Our very existence, they say, is mere accident. Our evolution was random. The nature that begot us is blind. If we were to go back in time and replay the evolutionary process there is no guarantee, not even a probability, that Homo sapiens would emerge.

All this was being said and thought while human beings were achieving what no other life form has ever achieved, what no previous generation of humans even thought possible.

So, the higher our scientific achievement, the lower our self-evaluation. We act like angels; we see ourselves as worms. Sometimes you have to be very intelligent indeed to believe so foolish a proposition.

Yes we are part of nature, but we also have culture. Yes our acts have causes, but they also have purposes, ones we freely imagine and freely choose to bring about. Yes, religion consoles us for our fate, but it also moves us to believe that with God’s help we can change it. Hence the Christians, Jews and others who fought to abolish slavery then, global poverty now.
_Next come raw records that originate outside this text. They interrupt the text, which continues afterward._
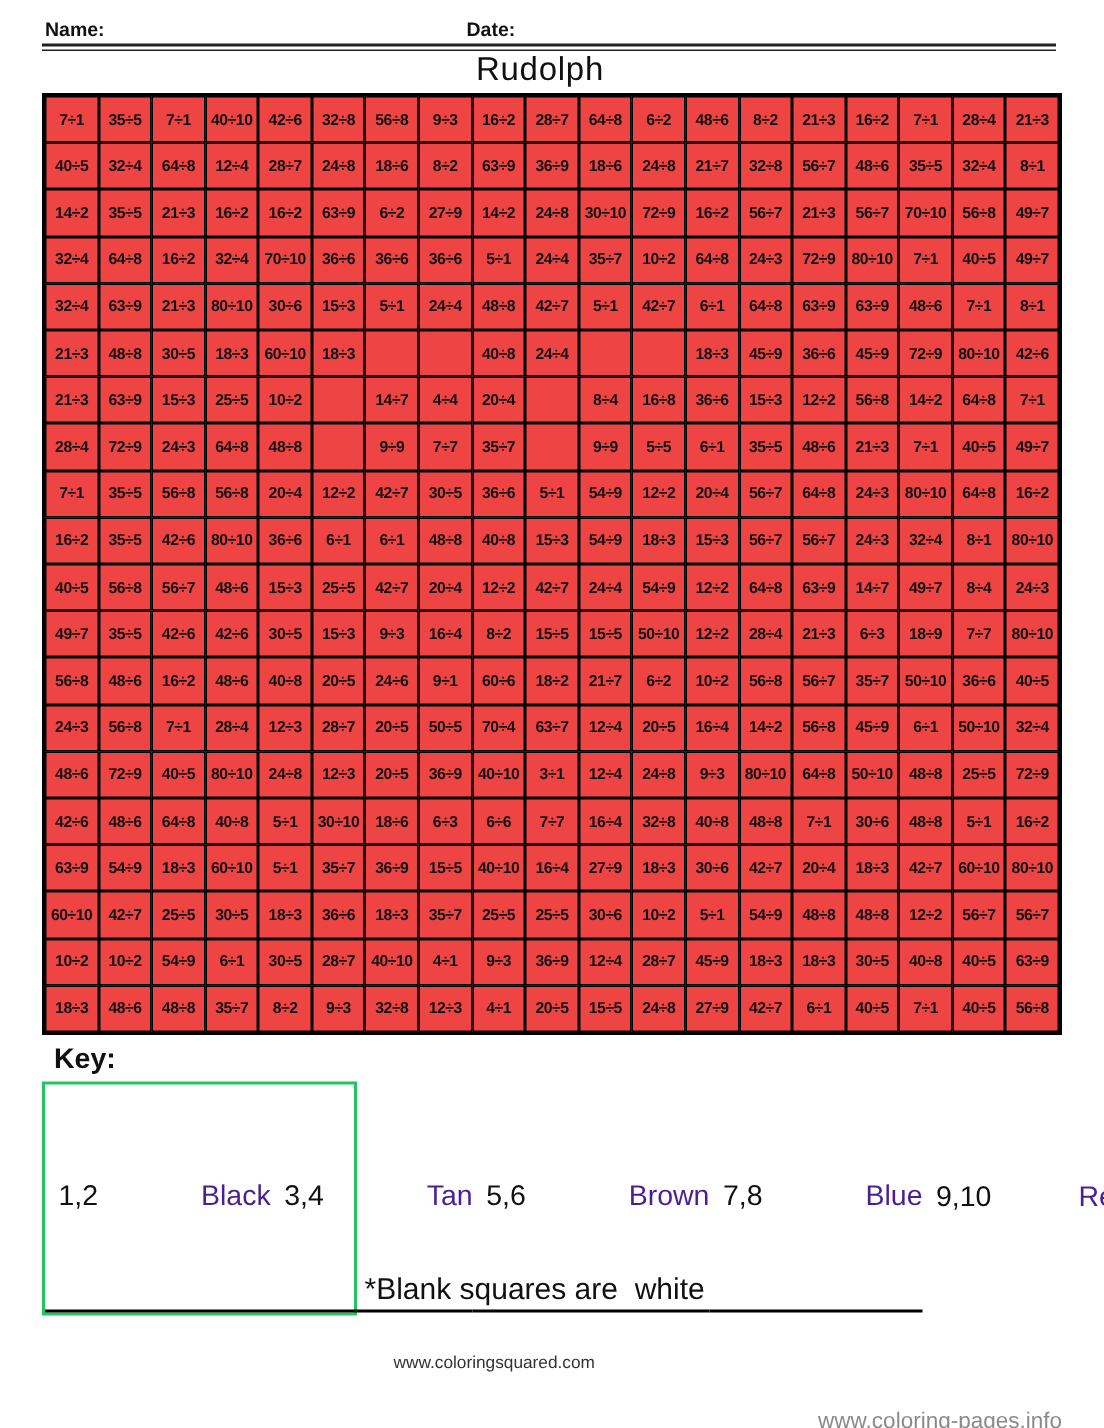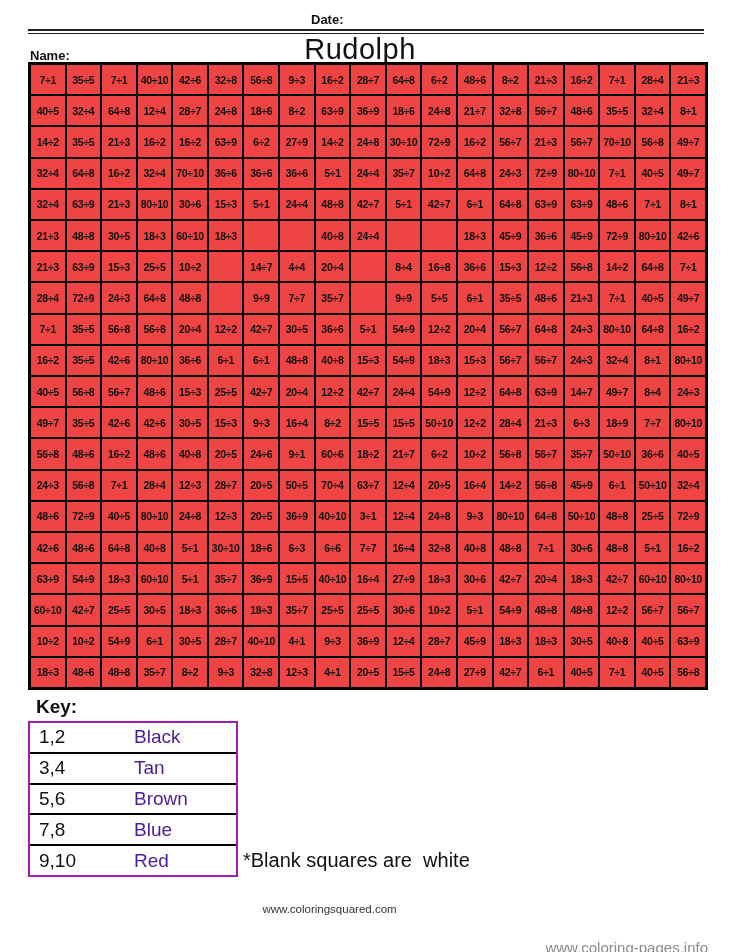"Name:" .hdr-name { margin-top: 36px -> none }
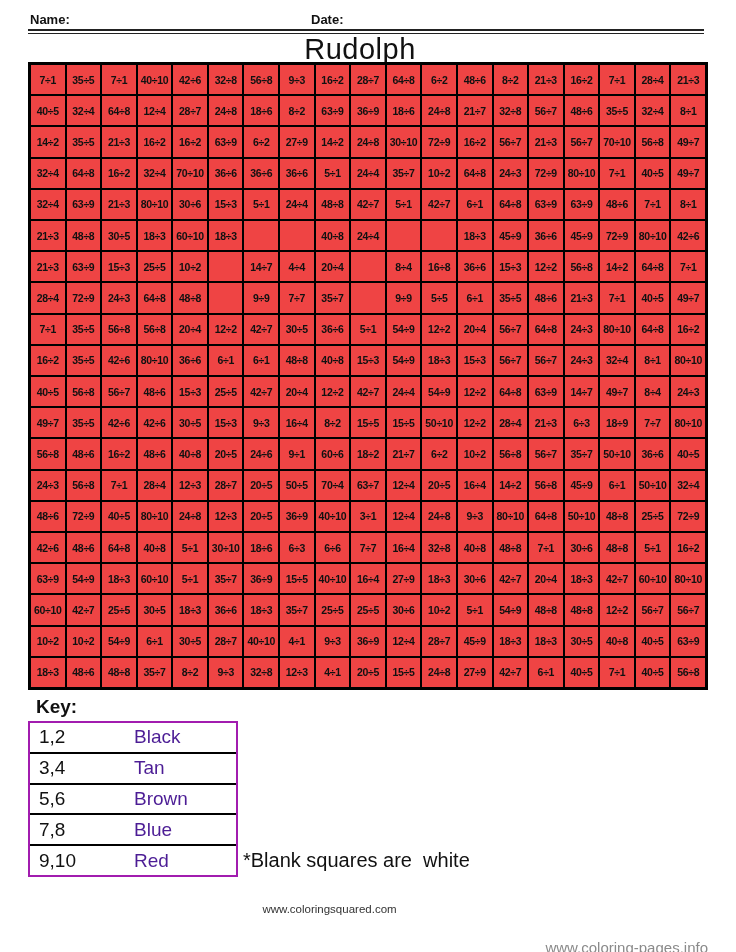"Rudolph" .title { font-size: 29px -> 22px }
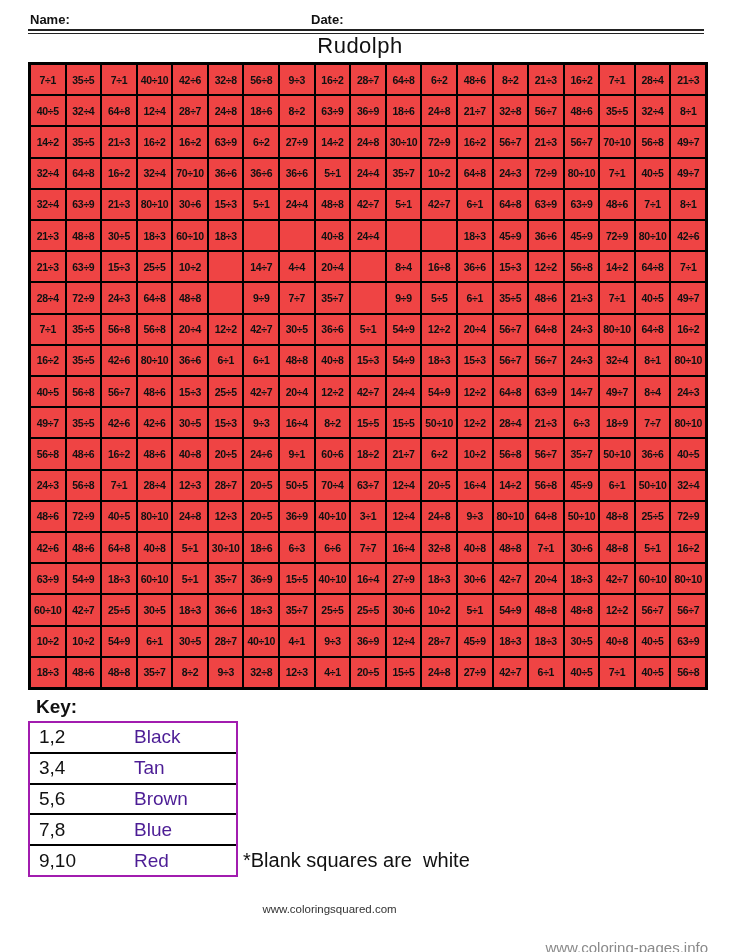"1,2" .key-table { border: 2px solid #a21caf -> 2px solid #22c55e; flex-direction: column -> row }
Yes we are part of the Darwinian family of life. Ecclesiastes said so: “a man hath no preeminence above a beast: for all is vanity.” We can all feel that way on a rainy Thursday afternoon. But a mood is not a truth.

No animal painted the bonobo equivalent of the Sistine chapel ceiling. No animal said, “To be or not to be.” No animal philosophized that he or she might be nothing more than a hairy human. No animal was even an atheist, as far as I know. We may share many of our genes with the primates, as we do with fruit flies and yeast, but I still can’t see the family resemblance.

I draw the opposite conclusion. As Jews prepare for Yom Kippur, the holiest of days, when we stand before God in judgement and ask for his forgiveness, I know that we can do what no other life form can do. We can say, “I did wrong.” All that lives, acts. Only we can express remorse for our acts. Only we can resolve to change.

We are small but capable of greatness, selfish but often selfless, dust of the earth but also the image of God. When I have faith in God I find that I recover my faith in humanity as well.